ACTION ITEM >>
Leaving out all pictures, write out word for word the lines from the one containing "[204,382,238,392] those ->" to the end of the data below.

Collected data entries:
========================

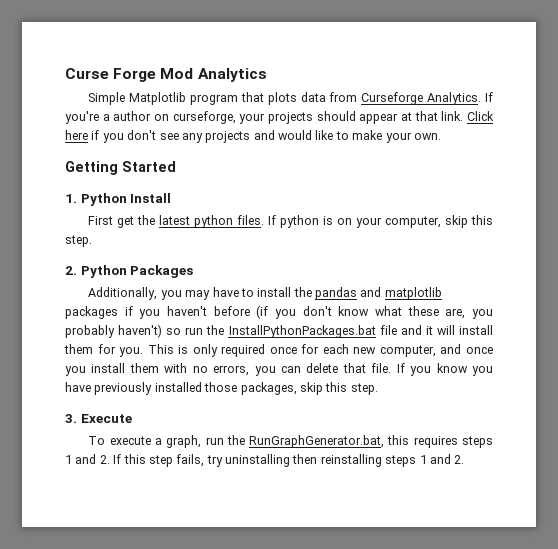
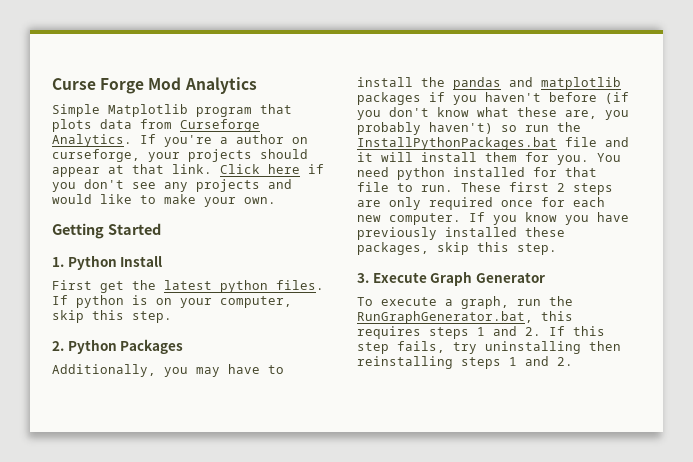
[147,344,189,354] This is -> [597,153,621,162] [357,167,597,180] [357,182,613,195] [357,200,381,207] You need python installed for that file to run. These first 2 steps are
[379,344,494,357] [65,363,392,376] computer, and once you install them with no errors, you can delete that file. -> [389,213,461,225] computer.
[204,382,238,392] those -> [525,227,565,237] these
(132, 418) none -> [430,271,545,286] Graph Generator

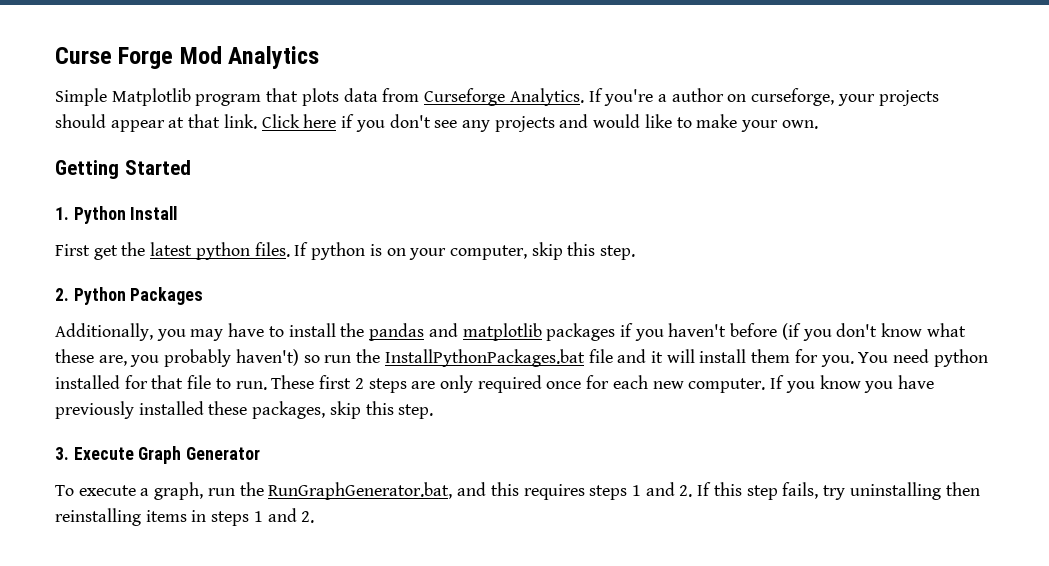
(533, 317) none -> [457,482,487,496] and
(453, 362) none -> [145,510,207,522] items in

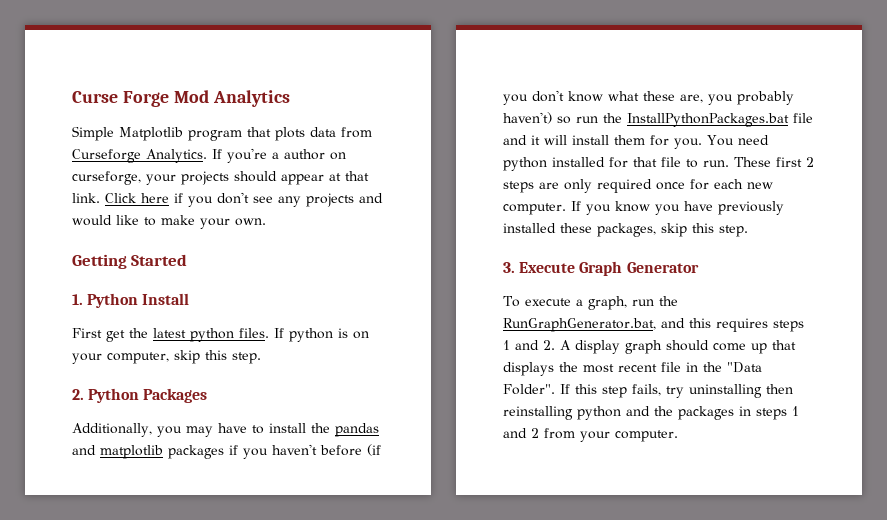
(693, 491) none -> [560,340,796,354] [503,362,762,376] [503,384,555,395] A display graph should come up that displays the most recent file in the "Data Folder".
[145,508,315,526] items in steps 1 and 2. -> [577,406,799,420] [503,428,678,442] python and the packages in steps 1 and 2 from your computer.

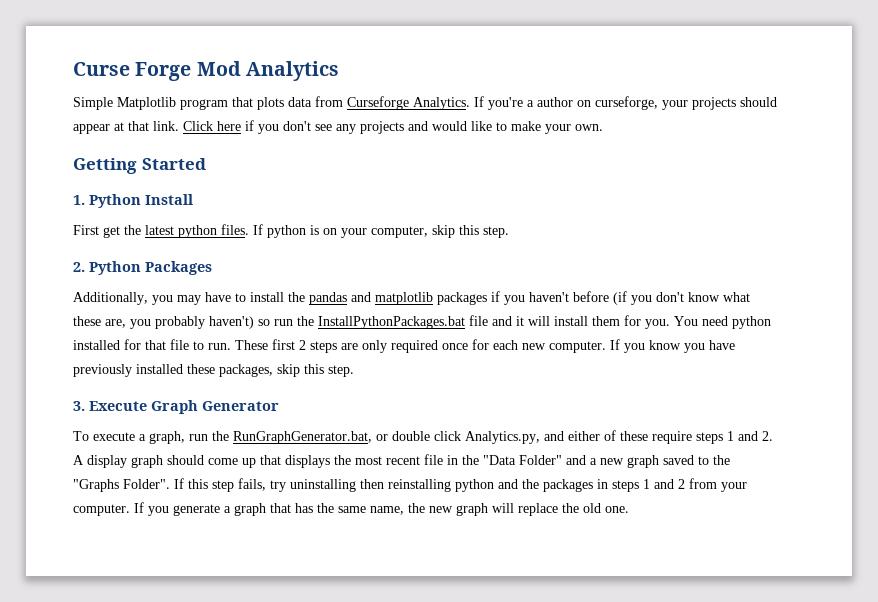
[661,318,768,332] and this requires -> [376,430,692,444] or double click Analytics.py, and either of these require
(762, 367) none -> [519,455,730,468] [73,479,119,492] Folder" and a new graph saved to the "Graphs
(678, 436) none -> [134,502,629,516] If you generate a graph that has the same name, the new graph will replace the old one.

========================

COMPLETED TASK >>
[204,382,238,392] those -> [525,227,565,237] these
(132, 418) none -> [430,271,545,286] Graph Generator

(533, 317) none -> [457,482,487,496] and
(453, 362) none -> [145,510,207,522] items in

(693, 491) none -> [560,340,796,354] [503,362,762,376] [503,384,555,395] A display graph should come up that displays the most recent file in the "Data Folder".
[145,508,315,526] items in steps 1 and 2. -> [577,406,799,420] [503,428,678,442] python and the packages in steps 1 and 2 from your computer.

[661,318,768,332] and this requires -> [376,430,692,444] or double click Analytics.py, and either of these require
(762, 367) none -> [519,455,730,468] [73,479,119,492] Folder" and a new graph saved to the "Graphs
(678, 436) none -> [134,502,629,516] If you generate a graph that has the same name, the new graph will replace the old one.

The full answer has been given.